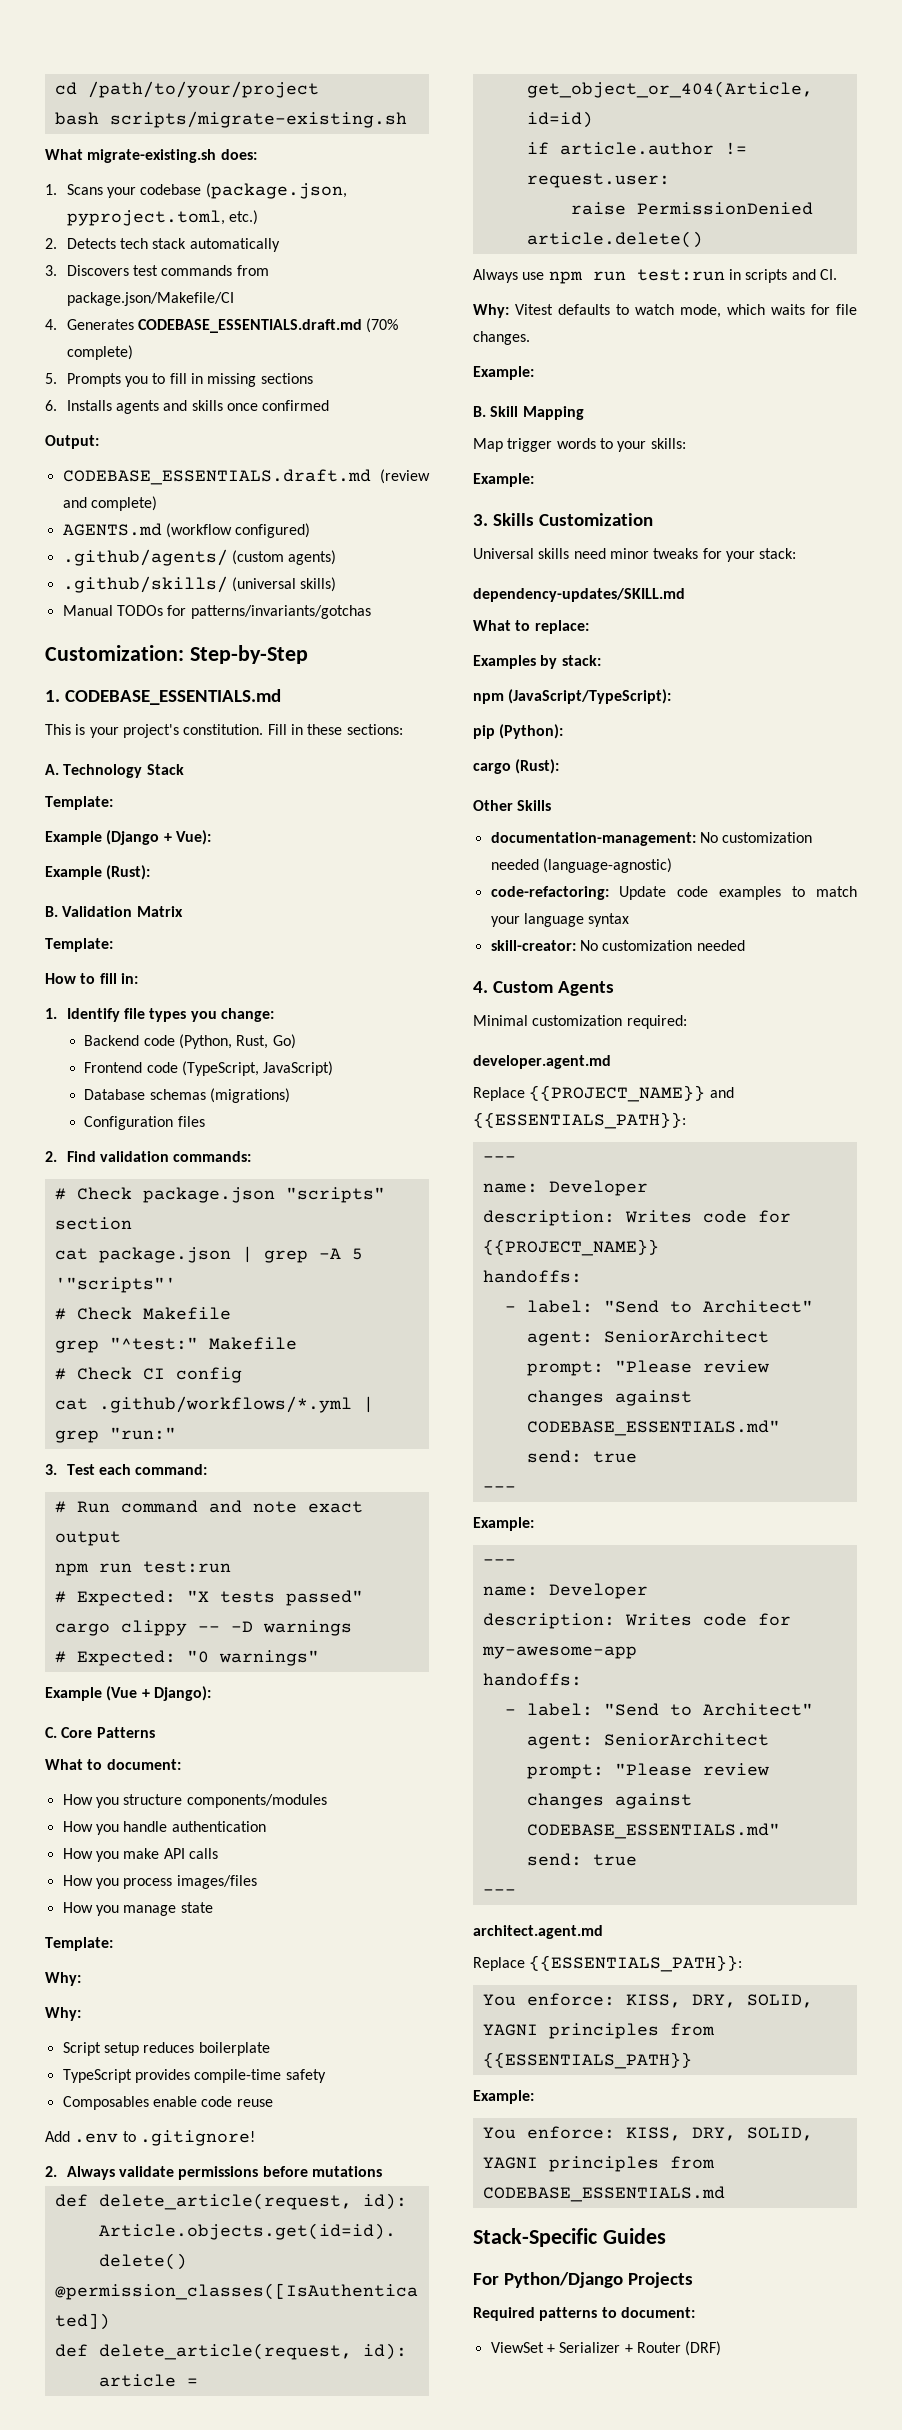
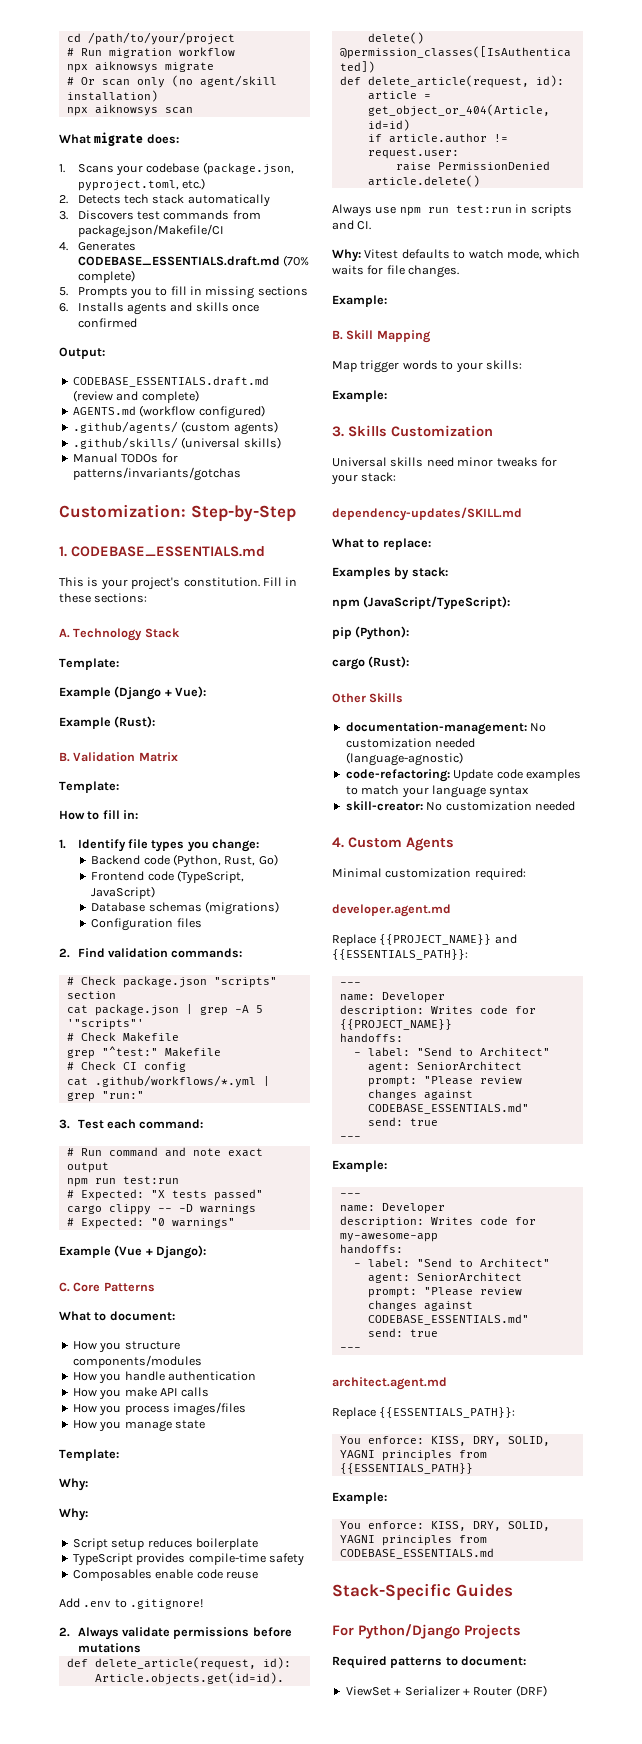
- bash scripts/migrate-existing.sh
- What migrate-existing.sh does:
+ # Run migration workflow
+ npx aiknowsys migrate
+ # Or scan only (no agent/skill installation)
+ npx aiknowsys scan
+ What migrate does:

_ _ _

* **What to do**
Exact copies of the lines from the one holding "(no agent/skill installation)" through the last line above, and only those, make up the answer.

* **Exercise answer**
+ # Or scan only (no agent/skill installation)
+ npx aiknowsys scan
+ What migrate does:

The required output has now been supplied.